◆ Description of the task
Copy out every entry that follows, without a single picture.

◆ Data extract

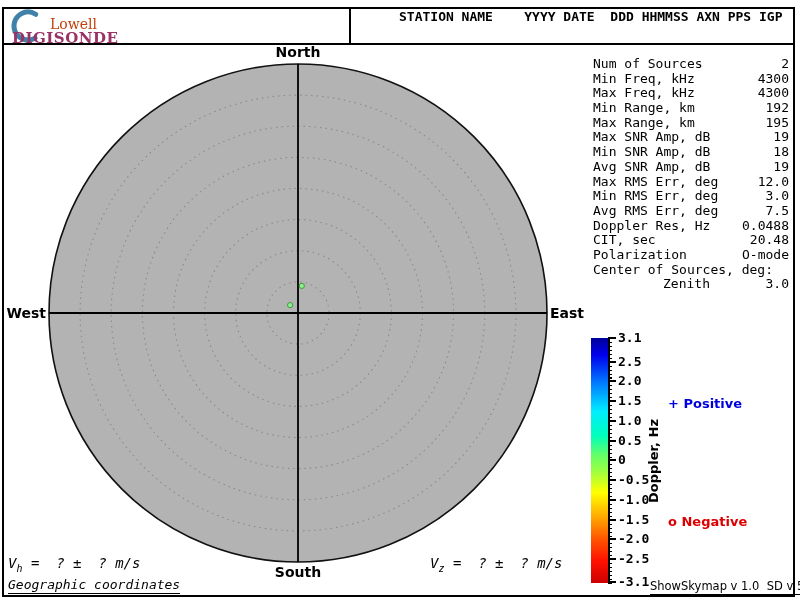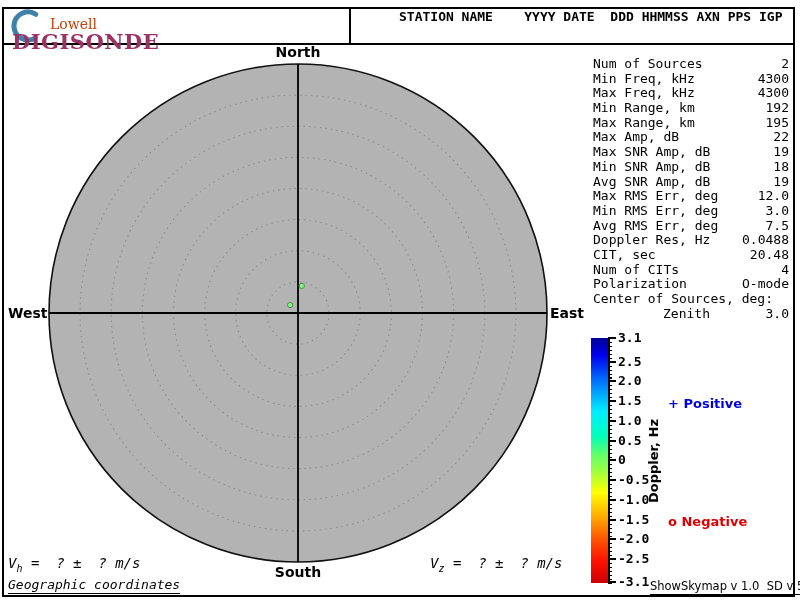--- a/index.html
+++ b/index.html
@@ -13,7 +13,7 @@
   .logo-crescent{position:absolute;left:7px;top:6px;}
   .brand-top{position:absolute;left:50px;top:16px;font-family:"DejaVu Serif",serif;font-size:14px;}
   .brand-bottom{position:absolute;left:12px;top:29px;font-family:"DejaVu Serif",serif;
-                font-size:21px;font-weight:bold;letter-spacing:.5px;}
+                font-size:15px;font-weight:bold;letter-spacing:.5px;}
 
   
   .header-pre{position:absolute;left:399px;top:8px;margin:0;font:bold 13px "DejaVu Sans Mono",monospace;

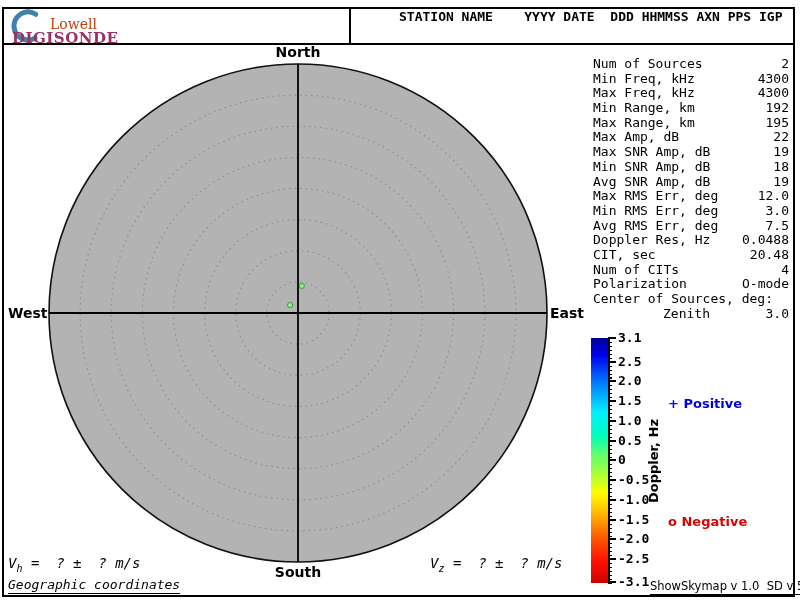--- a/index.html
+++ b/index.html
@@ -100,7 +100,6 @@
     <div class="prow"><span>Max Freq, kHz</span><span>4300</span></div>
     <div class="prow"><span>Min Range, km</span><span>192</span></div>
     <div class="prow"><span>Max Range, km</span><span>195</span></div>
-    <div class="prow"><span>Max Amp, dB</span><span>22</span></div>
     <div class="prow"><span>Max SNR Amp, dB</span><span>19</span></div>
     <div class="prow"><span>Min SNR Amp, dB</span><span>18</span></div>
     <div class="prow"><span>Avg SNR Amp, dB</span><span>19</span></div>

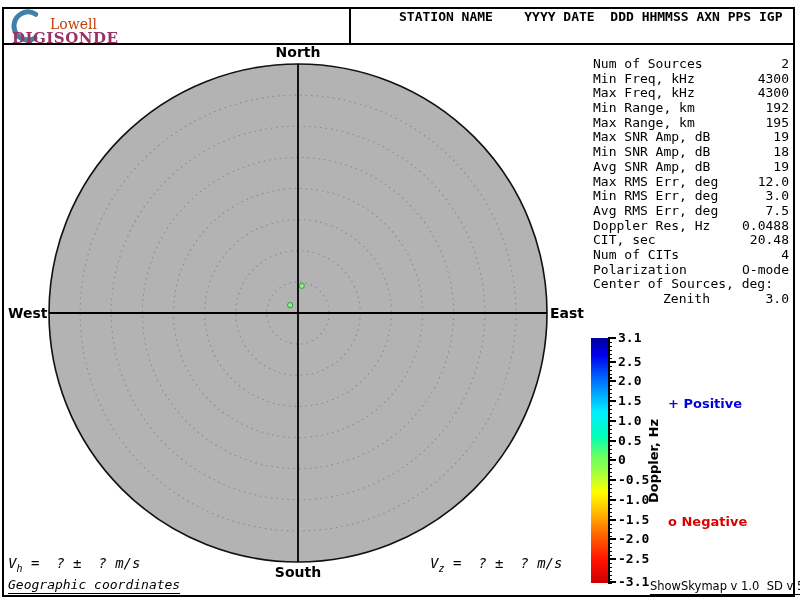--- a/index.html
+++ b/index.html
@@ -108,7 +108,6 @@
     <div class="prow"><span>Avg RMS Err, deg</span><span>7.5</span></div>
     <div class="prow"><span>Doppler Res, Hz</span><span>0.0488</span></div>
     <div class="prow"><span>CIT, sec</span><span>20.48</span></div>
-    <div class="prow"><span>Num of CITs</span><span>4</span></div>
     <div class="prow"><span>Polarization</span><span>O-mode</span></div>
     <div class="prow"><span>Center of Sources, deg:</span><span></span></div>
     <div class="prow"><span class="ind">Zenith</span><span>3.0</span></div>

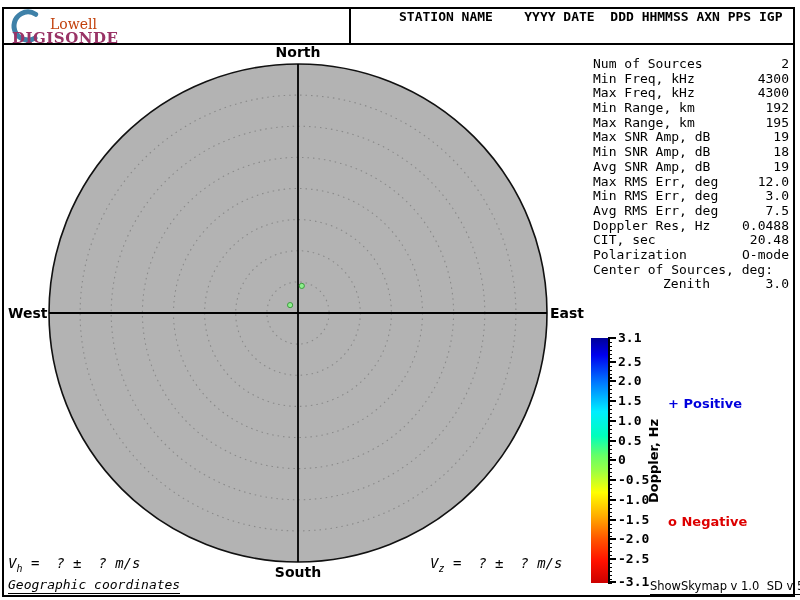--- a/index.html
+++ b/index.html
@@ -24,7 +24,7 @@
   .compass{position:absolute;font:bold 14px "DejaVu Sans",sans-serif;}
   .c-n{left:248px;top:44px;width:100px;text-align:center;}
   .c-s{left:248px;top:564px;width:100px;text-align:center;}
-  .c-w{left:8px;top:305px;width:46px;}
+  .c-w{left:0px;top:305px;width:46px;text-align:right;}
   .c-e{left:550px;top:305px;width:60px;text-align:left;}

◆ Exercise solution
--- a/index.html
+++ b/index.html
@@ -13,7 +13,7 @@
   .logo-crescent{position:absolute;left:7px;top:6px;}
   .brand-top{position:absolute;left:50px;top:16px;font-family:"DejaVu Serif",serif;font-size:14px;}
   .brand-bottom{position:absolute;left:12px;top:29px;font-family:"DejaVu Serif",serif;
-                font-size:21px;font-weight:bold;letter-spacing:.5px;}
+                font-size:15px;font-weight:bold;letter-spacing:.5px;}
 
   
   .header-pre{position:absolute;left:399px;top:8px;margin:0;font:bold 13px "DejaVu Sans Mono",monospace;

--- a/index.html
+++ b/index.html
@@ -100,7 +100,6 @@
     <div class="prow"><span>Max Freq, kHz</span><span>4300</span></div>
     <div class="prow"><span>Min Range, km</span><span>192</span></div>
     <div class="prow"><span>Max Range, km</span><span>195</span></div>
-    <div class="prow"><span>Max Amp, dB</span><span>22</span></div>
     <div class="prow"><span>Max SNR Amp, dB</span><span>19</span></div>
     <div class="prow"><span>Min SNR Amp, dB</span><span>18</span></div>
     <div class="prow"><span>Avg SNR Amp, dB</span><span>19</span></div>

--- a/index.html
+++ b/index.html
@@ -108,7 +108,6 @@
     <div class="prow"><span>Avg RMS Err, deg</span><span>7.5</span></div>
     <div class="prow"><span>Doppler Res, Hz</span><span>0.0488</span></div>
     <div class="prow"><span>CIT, sec</span><span>20.48</span></div>
-    <div class="prow"><span>Num of CITs</span><span>4</span></div>
     <div class="prow"><span>Polarization</span><span>O-mode</span></div>
     <div class="prow"><span>Center of Sources, deg:</span><span></span></div>
     <div class="prow"><span class="ind">Zenith</span><span>3.0</span></div>

--- a/index.html
+++ b/index.html
@@ -24,7 +24,7 @@
   .compass{position:absolute;font:bold 14px "DejaVu Sans",sans-serif;}
   .c-n{left:248px;top:44px;width:100px;text-align:center;}
   .c-s{left:248px;top:564px;width:100px;text-align:center;}
-  .c-w{left:8px;top:305px;width:46px;}
+  .c-w{left:0px;top:305px;width:46px;text-align:right;}
   .c-e{left:550px;top:305px;width:60px;text-align:left;}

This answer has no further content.